### MATERIAL FOR THIS TASK

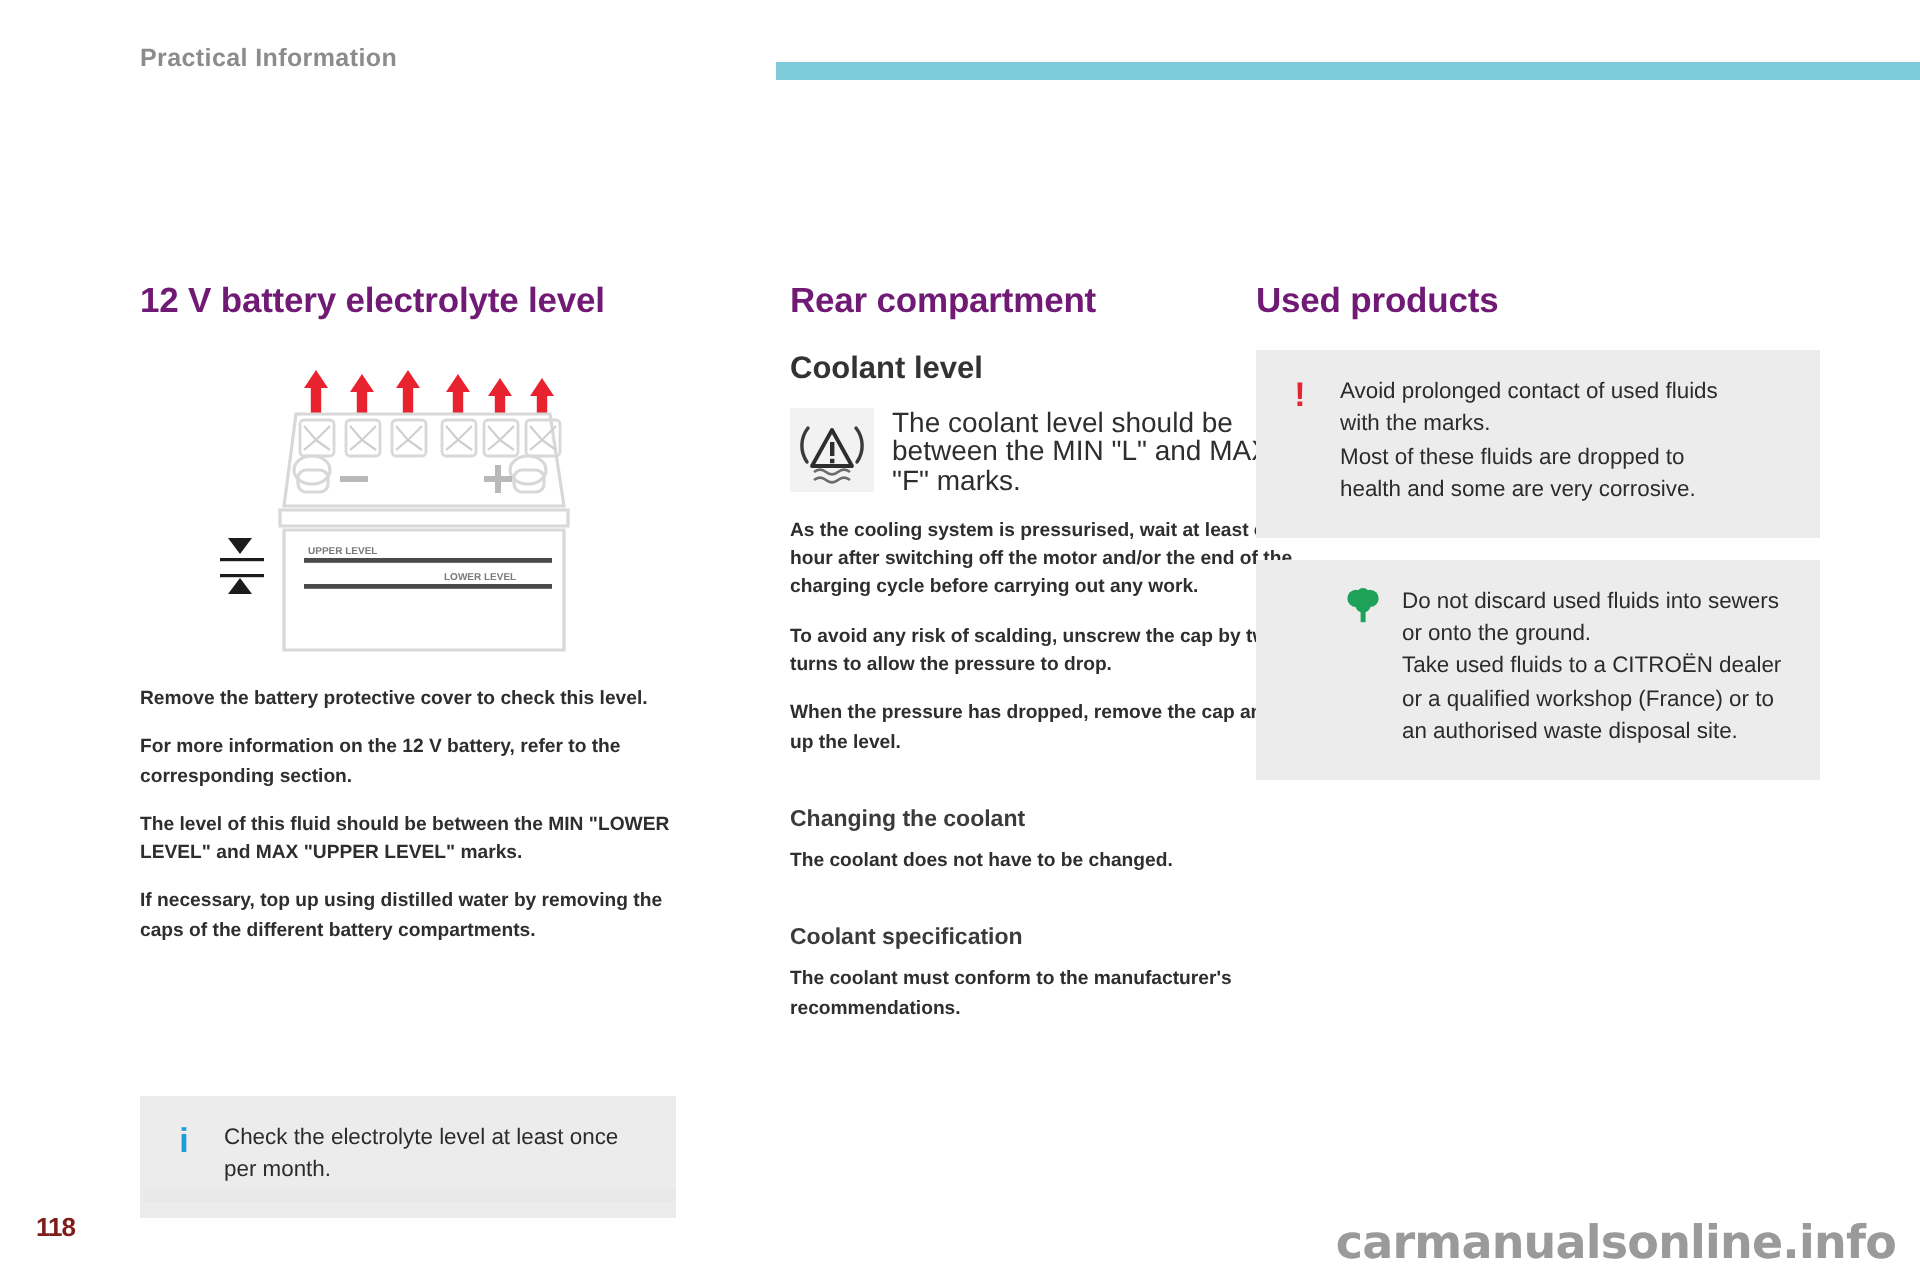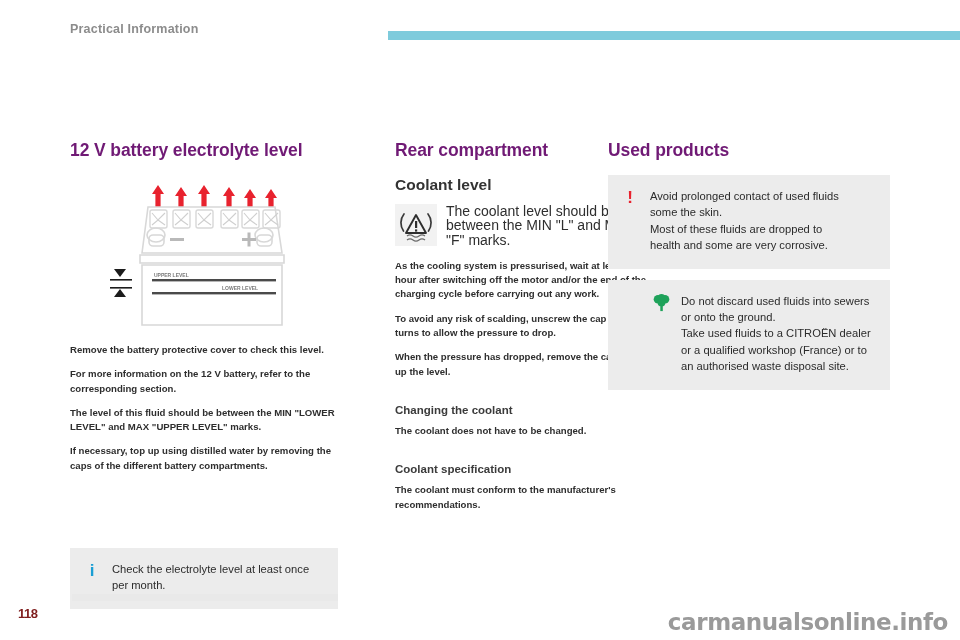--- a/index.html
+++ b/index.html
@@ -43,7 +43,7 @@
   }
   .col-1 { left: 70px;  width: 268px; }
   .col-2 { left: 355px; width: 262px; margin-left: 40px; }
-  .col-3 { left: 608px; width: 320px; }
+  .col-3 { left: 628px; width: 320px; }
 
   h1.sec {
     margin: 0 0 14px 0;

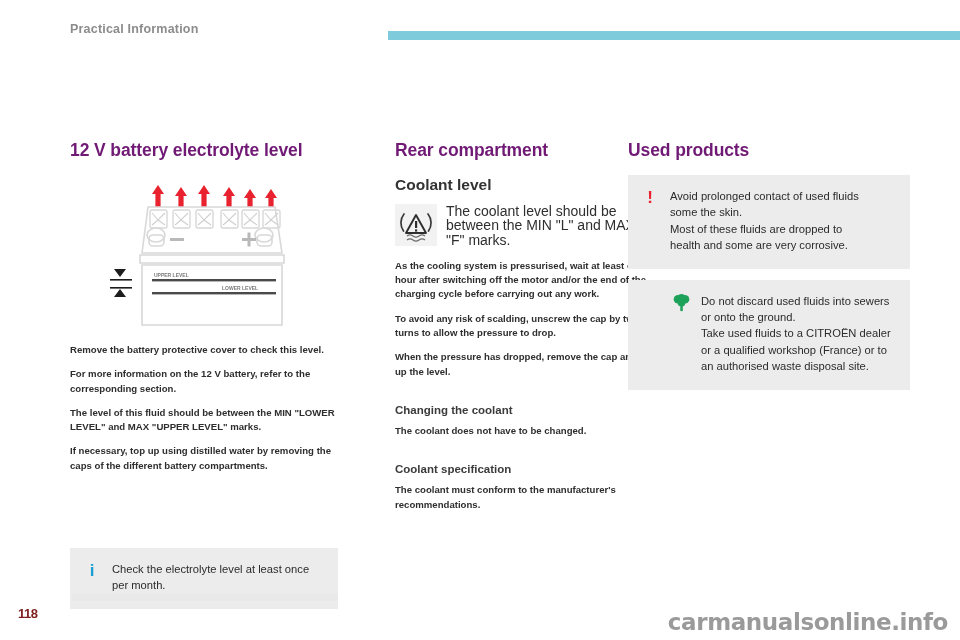--- a/index.html
+++ b/index.html
@@ -343,7 +343,7 @@
       </span>
     <span class="cal-text">
       <span class="cal-line">Avoid prolonged contact of used fluids</span>
-      <span class="cal-line">some the skin.</span>
+      <span class="cal-line">with the marks.</span>
       <span class="cal-line">Most of these fluids are dropped to</span>
       <span class="cal-line">health and some are very corrosive.</span>
     </span>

######

**PROBLEM REQUIREMENTS:** Copy everything in the records above except the pictures, exactly as written.

**ANSWER BOX:**
--- a/index.html
+++ b/index.html
@@ -43,7 +43,7 @@
   }
   .col-1 { left: 70px;  width: 268px; }
   .col-2 { left: 355px; width: 262px; margin-left: 40px; }
-  .col-3 { left: 608px; width: 320px; }
+  .col-3 { left: 628px; width: 320px; }
 
   h1.sec {
     margin: 0 0 14px 0;

--- a/index.html
+++ b/index.html
@@ -343,7 +343,7 @@
       </span>
     <span class="cal-text">
       <span class="cal-line">Avoid prolonged contact of used fluids</span>
-      <span class="cal-line">some the skin.</span>
+      <span class="cal-line">with the marks.</span>
       <span class="cal-line">Most of these fluids are dropped to</span>
       <span class="cal-line">health and some are very corrosive.</span>
     </span>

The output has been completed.